第6話 副作用

 「ヨル、聞いてほしい。」

「なんですか?」

僕を見るヨルの目に信頼はなく、ぎゅっと心臓が押し潰されそうな感覚に僕は、顔をしかめた。

「女の子みたいに、泣けば済むとでも?」

ヨルはその、賢そうな瞳に軽蔑の念を浮かべて僕を見た。


 「僕は、本当は教育係なんかじゃない。科学者だ。ホシ博士と呼ばれている。」

ヨルは、ツンと窓の外を見つめたままだ。

「僕は、もともとある女優に憧れて君を造った。はじめは、君を彼女の代わりだと思っていたが、君と過ごすうちに彼女ではない君に惹かれた。この言葉に嘘はない。わかってほしい。」

僕は、ヨルを見つめた。

 

 「私は、作り物なのね。偽物。容れ物。人間ではないのね?」

ヨルは、夕方の風を頬に受けながら、吐き捨てるように言った。

「なにを言ってるんだ、ヨル。

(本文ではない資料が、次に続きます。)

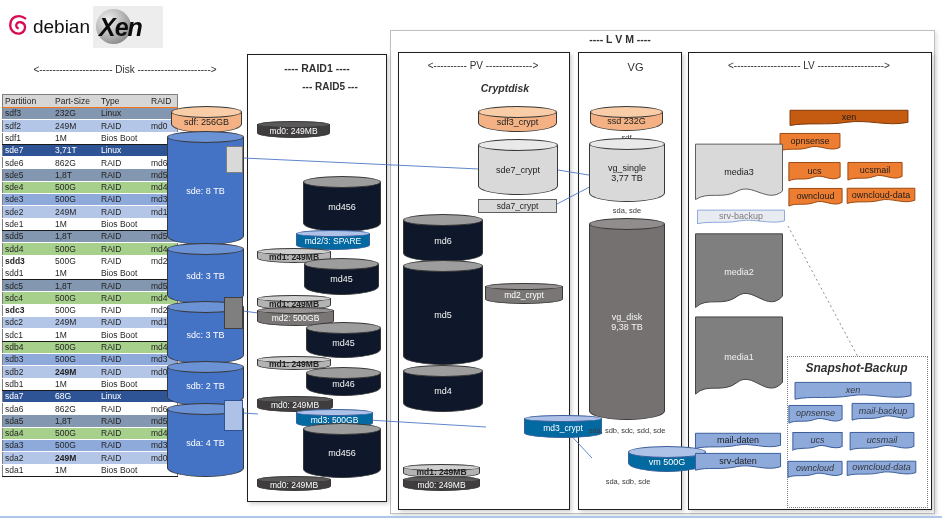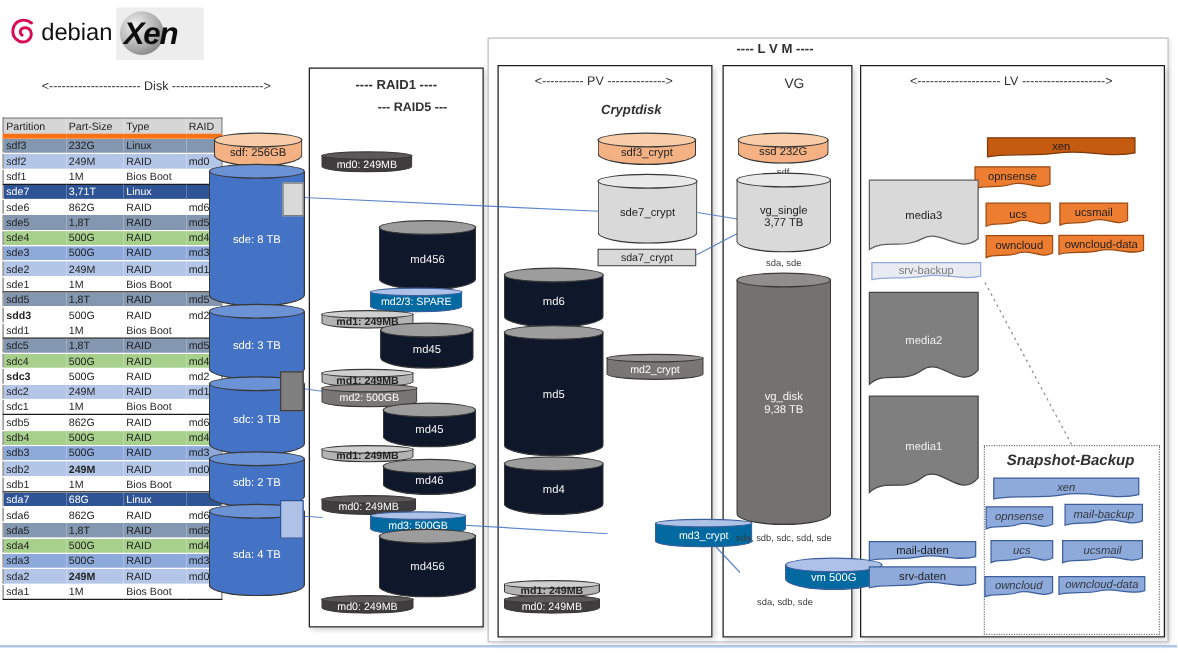"Partition" .dtable th { border-bottom: 4px solid #f97316 -> 1px solid #f97316 }
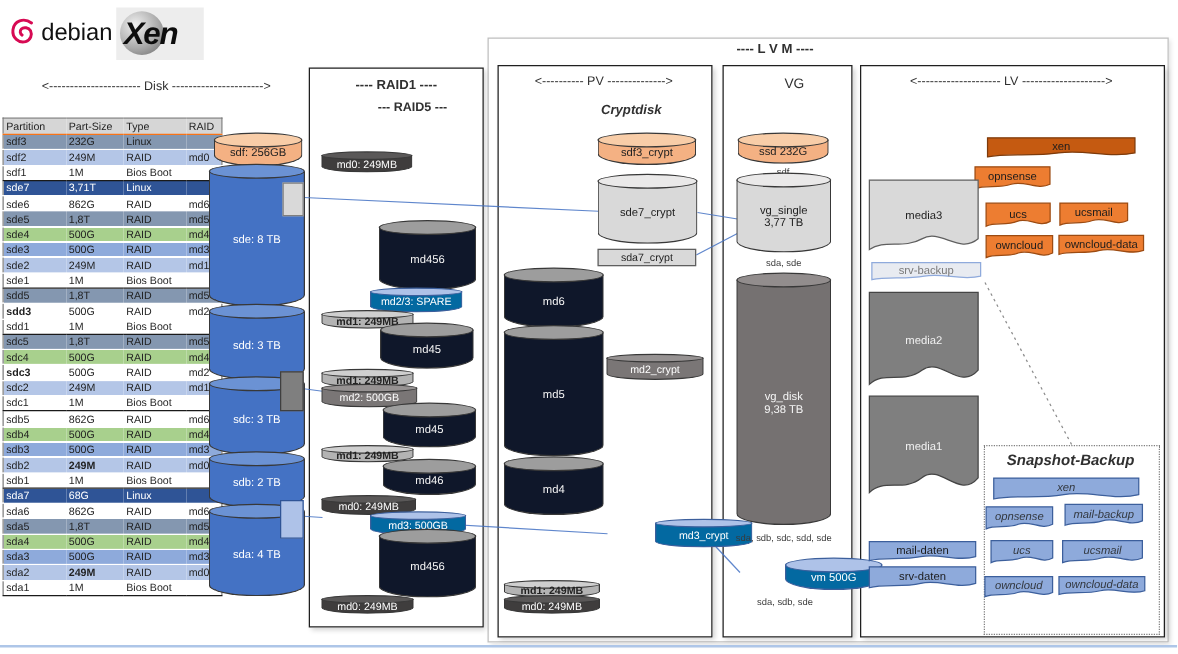"sdd4" tr.gn { html: none -> <tr> <td>sdd4</td> <td>500G</td> <td>RAID</td> <td>md4</td> </tr> }
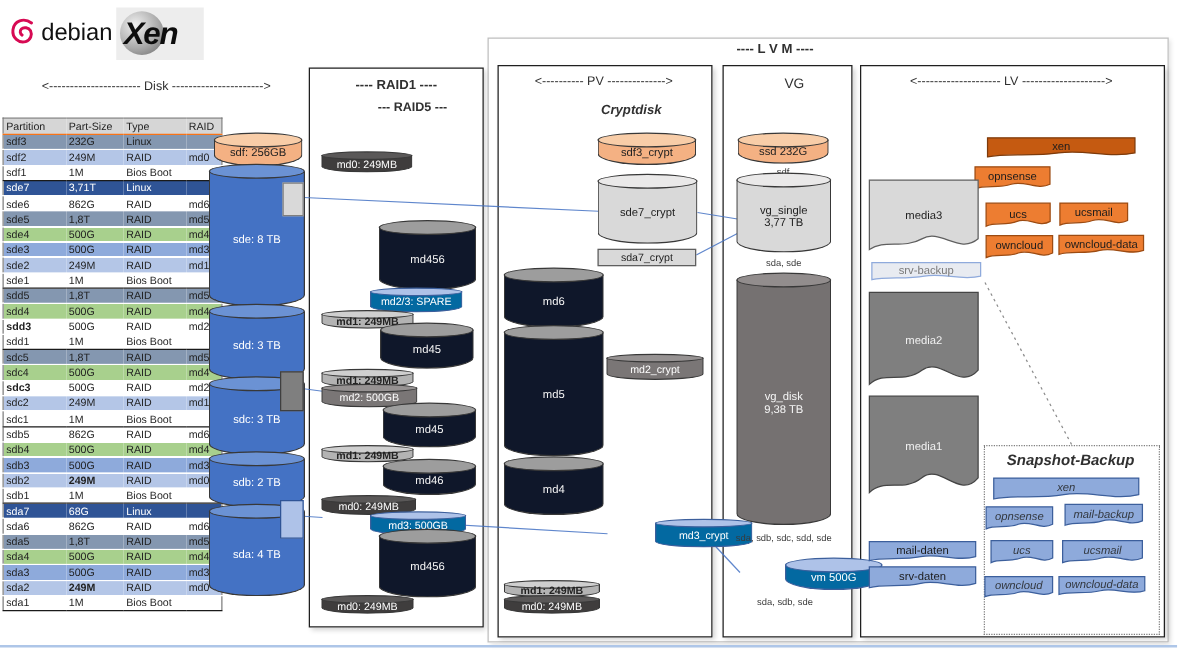"sdb5" tr.w { html: <tr> <td>sdb5</td> <td>862G</td> <td>RAID</td> <td>md6</td> </tr> -> none }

」

「私が、今感じている風はなに?今感じているこの感情は本物なの?それとも、魔法と科学によって作り出された疑似感情?」

ヨルは、作り物には見えない確かな悲しみをその瞳に浮かべて僕を見つめた。


 その日からヨルはちっとも話をしてくれなくなった。


 僕は、いつものように魔法の水を垂らした実験動物を見に行った。

 小さな動物は、今までずっと暮らしていた檻のなかをウロウロと動き回っていた。まるでそこが、初めて入れられた檻であるかのように。

 僕は、ヨン君に連絡をとった。

「このとおり、実験動物は、今までにない反応を見せた。これは、魔法の水による反応なのではなかろうか。」

僕は、目の青い実験動物を見た。それは、僕と目を会わせない。

「そうですね。」

ヨン君は、興味深そうに実験動物をみると、視力を確かめる魔法を描いた。

 キラキラと光る魔法の粒たちは、実験動物を取り囲み、それの見ているものをうつしだした。

 そこには、なにもうつらなかった。

「なぜでしょう。寿命でしょうか。おかしいな…。」

ヨン君は、首をかしげた。魔法の粉はさらさらと落下しながら消えた。

「魔法の水は、すごい力をもつ。」

僕は、ある種の危機感に、眉を寄せた。

「容れ物より大きい物を押し込めたとき、容れ物は最後まで耐えきれることができるだろうか。」

僕は、小さな動物を見つめた。この動物の目は、もともと毛の色と同じ茶色であることを思い出しながら。